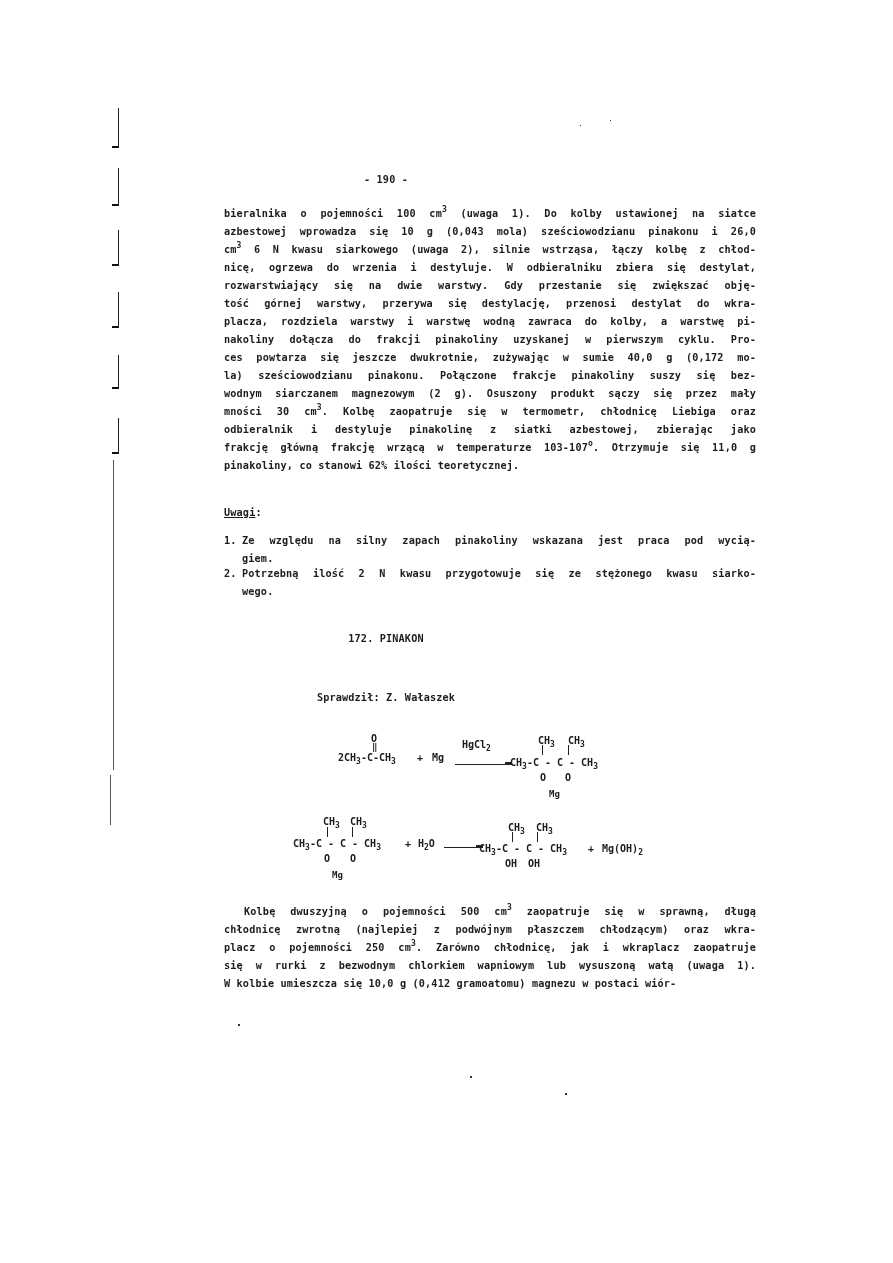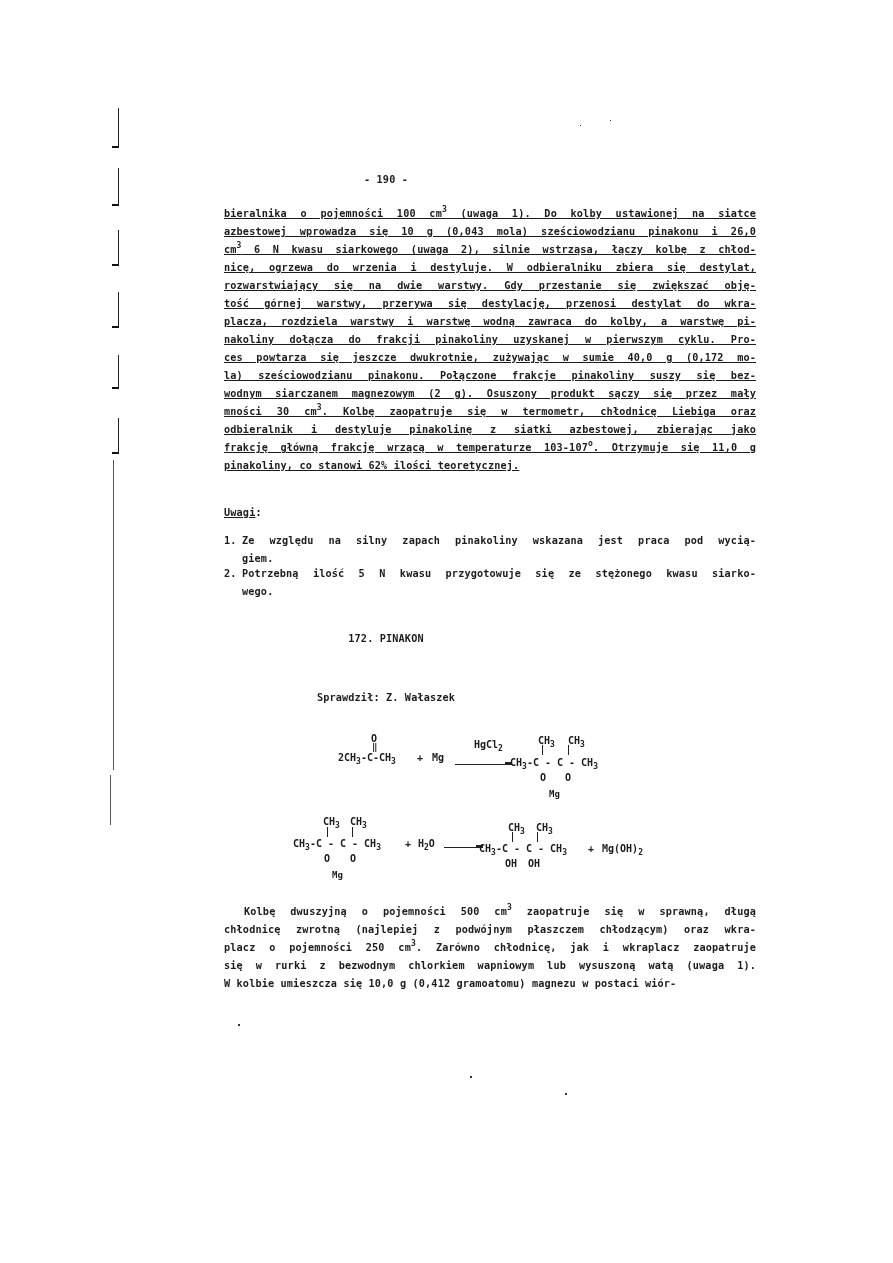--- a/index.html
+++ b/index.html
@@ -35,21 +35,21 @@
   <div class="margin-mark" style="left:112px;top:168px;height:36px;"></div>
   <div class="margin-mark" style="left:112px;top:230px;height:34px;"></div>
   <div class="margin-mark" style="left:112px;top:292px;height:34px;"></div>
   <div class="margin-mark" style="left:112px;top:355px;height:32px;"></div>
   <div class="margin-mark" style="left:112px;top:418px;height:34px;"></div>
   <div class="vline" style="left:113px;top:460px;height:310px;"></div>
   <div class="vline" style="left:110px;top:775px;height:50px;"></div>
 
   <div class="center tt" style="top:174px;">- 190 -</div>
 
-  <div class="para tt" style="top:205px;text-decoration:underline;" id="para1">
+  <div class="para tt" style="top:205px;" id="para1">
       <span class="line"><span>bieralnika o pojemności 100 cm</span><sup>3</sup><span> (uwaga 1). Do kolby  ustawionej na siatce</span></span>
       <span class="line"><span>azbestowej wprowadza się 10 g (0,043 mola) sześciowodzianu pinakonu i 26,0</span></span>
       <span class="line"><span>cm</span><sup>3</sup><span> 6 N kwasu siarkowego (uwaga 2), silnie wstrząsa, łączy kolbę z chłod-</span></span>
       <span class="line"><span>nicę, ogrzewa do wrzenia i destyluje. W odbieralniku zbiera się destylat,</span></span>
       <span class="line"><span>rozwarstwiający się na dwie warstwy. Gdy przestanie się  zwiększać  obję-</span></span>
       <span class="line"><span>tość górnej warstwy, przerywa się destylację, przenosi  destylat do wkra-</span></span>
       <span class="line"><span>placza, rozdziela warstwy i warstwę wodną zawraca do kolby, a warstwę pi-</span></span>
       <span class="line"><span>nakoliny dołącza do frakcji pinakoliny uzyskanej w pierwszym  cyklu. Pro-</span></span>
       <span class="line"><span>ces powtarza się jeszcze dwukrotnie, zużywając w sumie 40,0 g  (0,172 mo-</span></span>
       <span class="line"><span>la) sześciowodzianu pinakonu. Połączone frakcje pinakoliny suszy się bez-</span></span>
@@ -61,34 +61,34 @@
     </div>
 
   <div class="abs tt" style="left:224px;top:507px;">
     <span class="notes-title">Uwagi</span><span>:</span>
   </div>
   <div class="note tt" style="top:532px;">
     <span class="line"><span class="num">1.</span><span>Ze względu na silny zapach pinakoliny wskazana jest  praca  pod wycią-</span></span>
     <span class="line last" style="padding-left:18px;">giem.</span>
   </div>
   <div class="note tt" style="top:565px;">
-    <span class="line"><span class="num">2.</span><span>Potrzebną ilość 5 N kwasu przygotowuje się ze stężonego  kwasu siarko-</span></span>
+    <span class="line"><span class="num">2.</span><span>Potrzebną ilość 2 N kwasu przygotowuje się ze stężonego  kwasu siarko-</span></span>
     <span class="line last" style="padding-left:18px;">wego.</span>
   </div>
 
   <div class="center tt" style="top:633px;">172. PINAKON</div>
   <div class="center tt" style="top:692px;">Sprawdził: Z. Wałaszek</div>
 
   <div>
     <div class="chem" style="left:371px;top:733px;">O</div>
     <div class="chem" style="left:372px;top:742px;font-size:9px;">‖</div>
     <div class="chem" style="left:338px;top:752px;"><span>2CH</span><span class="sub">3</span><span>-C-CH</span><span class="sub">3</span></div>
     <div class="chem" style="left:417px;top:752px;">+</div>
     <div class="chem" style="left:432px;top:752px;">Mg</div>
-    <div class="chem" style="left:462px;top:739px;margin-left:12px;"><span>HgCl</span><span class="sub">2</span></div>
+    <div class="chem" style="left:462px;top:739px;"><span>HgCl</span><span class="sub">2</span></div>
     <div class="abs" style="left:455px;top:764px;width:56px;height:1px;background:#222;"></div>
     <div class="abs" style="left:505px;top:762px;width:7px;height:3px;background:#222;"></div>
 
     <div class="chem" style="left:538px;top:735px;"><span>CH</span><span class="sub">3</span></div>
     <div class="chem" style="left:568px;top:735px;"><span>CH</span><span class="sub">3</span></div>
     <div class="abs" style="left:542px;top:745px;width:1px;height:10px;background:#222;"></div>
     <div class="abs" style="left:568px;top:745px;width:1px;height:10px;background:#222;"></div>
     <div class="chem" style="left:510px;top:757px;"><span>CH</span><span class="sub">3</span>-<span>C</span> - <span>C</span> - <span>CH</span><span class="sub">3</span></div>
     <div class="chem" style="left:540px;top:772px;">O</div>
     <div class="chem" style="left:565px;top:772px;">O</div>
--------------------------------
### Your assignment
Every entry above should be given again exactly, with no images included.

### Answer space
--- a/index.html
+++ b/index.html
@@ -35,21 +35,21 @@
   <div class="margin-mark" style="left:112px;top:168px;height:36px;"></div>
   <div class="margin-mark" style="left:112px;top:230px;height:34px;"></div>
   <div class="margin-mark" style="left:112px;top:292px;height:34px;"></div>
   <div class="margin-mark" style="left:112px;top:355px;height:32px;"></div>
   <div class="margin-mark" style="left:112px;top:418px;height:34px;"></div>
   <div class="vline" style="left:113px;top:460px;height:310px;"></div>
   <div class="vline" style="left:110px;top:775px;height:50px;"></div>
 
   <div class="center tt" style="top:174px;">- 190 -</div>
 
-  <div class="para tt" style="top:205px;text-decoration:underline;" id="para1">
+  <div class="para tt" style="top:205px;" id="para1">
       <span class="line"><span>bieralnika o pojemności 100 cm</span><sup>3</sup><span> (uwaga 1). Do kolby  ustawionej na siatce</span></span>
       <span class="line"><span>azbestowej wprowadza się 10 g (0,043 mola) sześciowodzianu pinakonu i 26,0</span></span>
       <span class="line"><span>cm</span><sup>3</sup><span> 6 N kwasu siarkowego (uwaga 2), silnie wstrząsa, łączy kolbę z chłod-</span></span>
       <span class="line"><span>nicę, ogrzewa do wrzenia i destyluje. W odbieralniku zbiera się destylat,</span></span>
       <span class="line"><span>rozwarstwiający się na dwie warstwy. Gdy przestanie się  zwiększać  obję-</span></span>
       <span class="line"><span>tość górnej warstwy, przerywa się destylację, przenosi  destylat do wkra-</span></span>
       <span class="line"><span>placza, rozdziela warstwy i warstwę wodną zawraca do kolby, a warstwę pi-</span></span>
       <span class="line"><span>nakoliny dołącza do frakcji pinakoliny uzyskanej w pierwszym  cyklu. Pro-</span></span>
       <span class="line"><span>ces powtarza się jeszcze dwukrotnie, zużywając w sumie 40,0 g  (0,172 mo-</span></span>
       <span class="line"><span>la) sześciowodzianu pinakonu. Połączone frakcje pinakoliny suszy się bez-</span></span>
@@ -61,34 +61,34 @@
     </div>
 
   <div class="abs tt" style="left:224px;top:507px;">
     <span class="notes-title">Uwagi</span><span>:</span>
   </div>
   <div class="note tt" style="top:532px;">
     <span class="line"><span class="num">1.</span><span>Ze względu na silny zapach pinakoliny wskazana jest  praca  pod wycią-</span></span>
     <span class="line last" style="padding-left:18px;">giem.</span>
   </div>
   <div class="note tt" style="top:565px;">
-    <span class="line"><span class="num">2.</span><span>Potrzebną ilość 5 N kwasu przygotowuje się ze stężonego  kwasu siarko-</span></span>
+    <span class="line"><span class="num">2.</span><span>Potrzebną ilość 2 N kwasu przygotowuje się ze stężonego  kwasu siarko-</span></span>
     <span class="line last" style="padding-left:18px;">wego.</span>
   </div>
 
   <div class="center tt" style="top:633px;">172. PINAKON</div>
   <div class="center tt" style="top:692px;">Sprawdził: Z. Wałaszek</div>
 
   <div>
     <div class="chem" style="left:371px;top:733px;">O</div>
     <div class="chem" style="left:372px;top:742px;font-size:9px;">‖</div>
     <div class="chem" style="left:338px;top:752px;"><span>2CH</span><span class="sub">3</span><span>-C-CH</span><span class="sub">3</span></div>
     <div class="chem" style="left:417px;top:752px;">+</div>
     <div class="chem" style="left:432px;top:752px;">Mg</div>
-    <div class="chem" style="left:462px;top:739px;margin-left:12px;"><span>HgCl</span><span class="sub">2</span></div>
+    <div class="chem" style="left:462px;top:739px;"><span>HgCl</span><span class="sub">2</span></div>
     <div class="abs" style="left:455px;top:764px;width:56px;height:1px;background:#222;"></div>
     <div class="abs" style="left:505px;top:762px;width:7px;height:3px;background:#222;"></div>
 
     <div class="chem" style="left:538px;top:735px;"><span>CH</span><span class="sub">3</span></div>
     <div class="chem" style="left:568px;top:735px;"><span>CH</span><span class="sub">3</span></div>
     <div class="abs" style="left:542px;top:745px;width:1px;height:10px;background:#222;"></div>
     <div class="abs" style="left:568px;top:745px;width:1px;height:10px;background:#222;"></div>
     <div class="chem" style="left:510px;top:757px;"><span>CH</span><span class="sub">3</span>-<span>C</span> - <span>C</span> - <span>CH</span><span class="sub">3</span></div>
     <div class="chem" style="left:540px;top:772px;">O</div>
     <div class="chem" style="left:565px;top:772px;">O</div>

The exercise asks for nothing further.